OPS GUY: Herp! Derp!
YOU: Can you please use a text editor to open the florblefinger wrapper script?
OPS GUY: Herp? Derp?
YOU: Can you please share your screen?
(5:49 AM)
YOU: OK, now type the letter i. Now type the minus sign. Now type capital D. No. Ca... (sigh) Escape. H. R. Hold down shift. Type D. Let up shift. Vee-as-in-vomit...
(5:54 AM)
YOU: Escape. Colon....Colon. As in where your hea...er, hold down shift and press the key right of L. Now type W, then Q. Hit Enter. (deep breath) OK. Now, please follow the last three lines of the Implementation Plan.
OPS GUY: Herp. Derp.
(5:58 AM)
YOU: Welp, looks like it's working.
PROJECT MANAGER: GREAT! I'LL SEE YOU IN ROOM 211B AT 8:00 SHARP FOR THE POST-DEPLOYMENT DEBRIEF! GREAT JOB EVERYONE, WE GOT THE RELEASE INTO PRODUCTION!
(8:05 AM)
PROJECT MANAGER: GREAT! WE HAD A SUCCESSFUL DEPLOYMENT LAST NIGHT BECAUSE I DID SUCH A GREAT JOB MANAGING THE PROJECT THAT I AM THE BESTEST PROJECT MANAGER IN THE HISTORY OF PROJECT MANAGERS AND I AM SURE MY BONUS WILL...
(8:56 AM)
PROJECT MANAGER: ...SO CONGRATULATIONS TEAM AND LET'S GET FOCUSED ON OUR NEXT RELEASE WHICH WILL BE IN 86 DAYS AND...WHAT IS IT NOW?

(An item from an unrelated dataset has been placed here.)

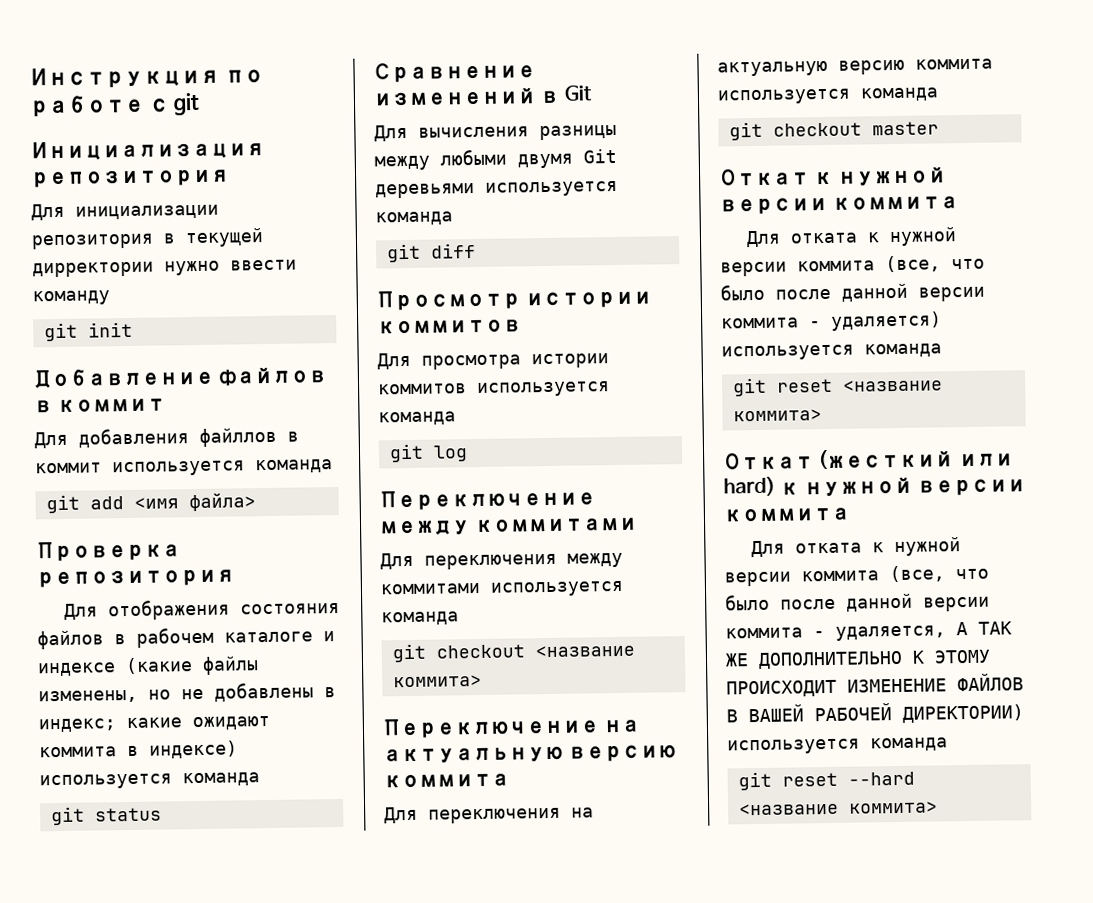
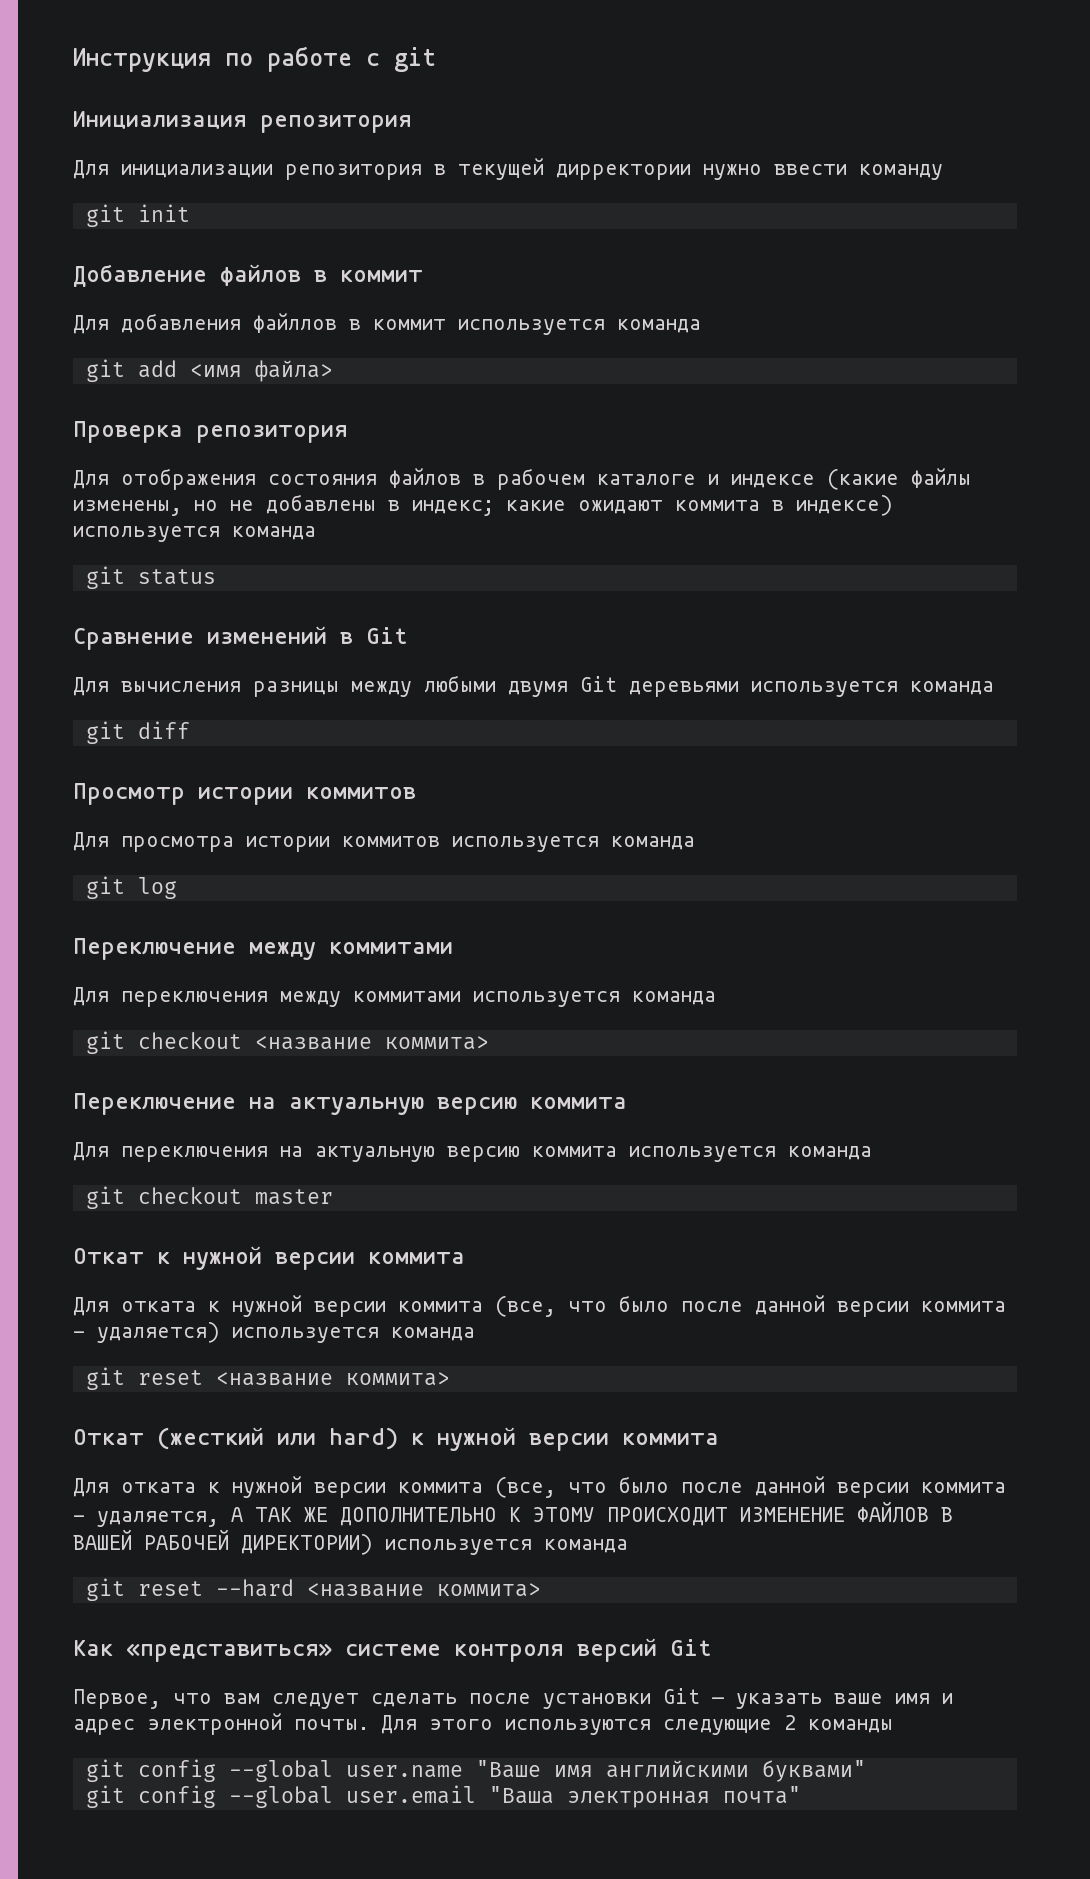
(938, 807) none -> [73,1638,711,1662] [73,1688,953,1709] [73,1713,893,1735] [85,1759,866,1782] [85,1785,801,1808] // Как «представиться» системе контроля версий Git // Первое, что вам следует сделать после установки Git — указать ваше имя и адрес электронной почты. Для этого используются следующие 2 команды // git config --global user.name "Ваше имя английскими буквами" // git config --global user.email "Ваша электронная почта"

YOU: So, Project Manager, can you please get Development's manager to pinky-swear that they will actually put the properties into the script wrapper for the next release? And maybe ask whoever owns Application Engineering to have someone update their docs to make it clearer that Development needs to do that in the general case, even if the values are provided in the development environment?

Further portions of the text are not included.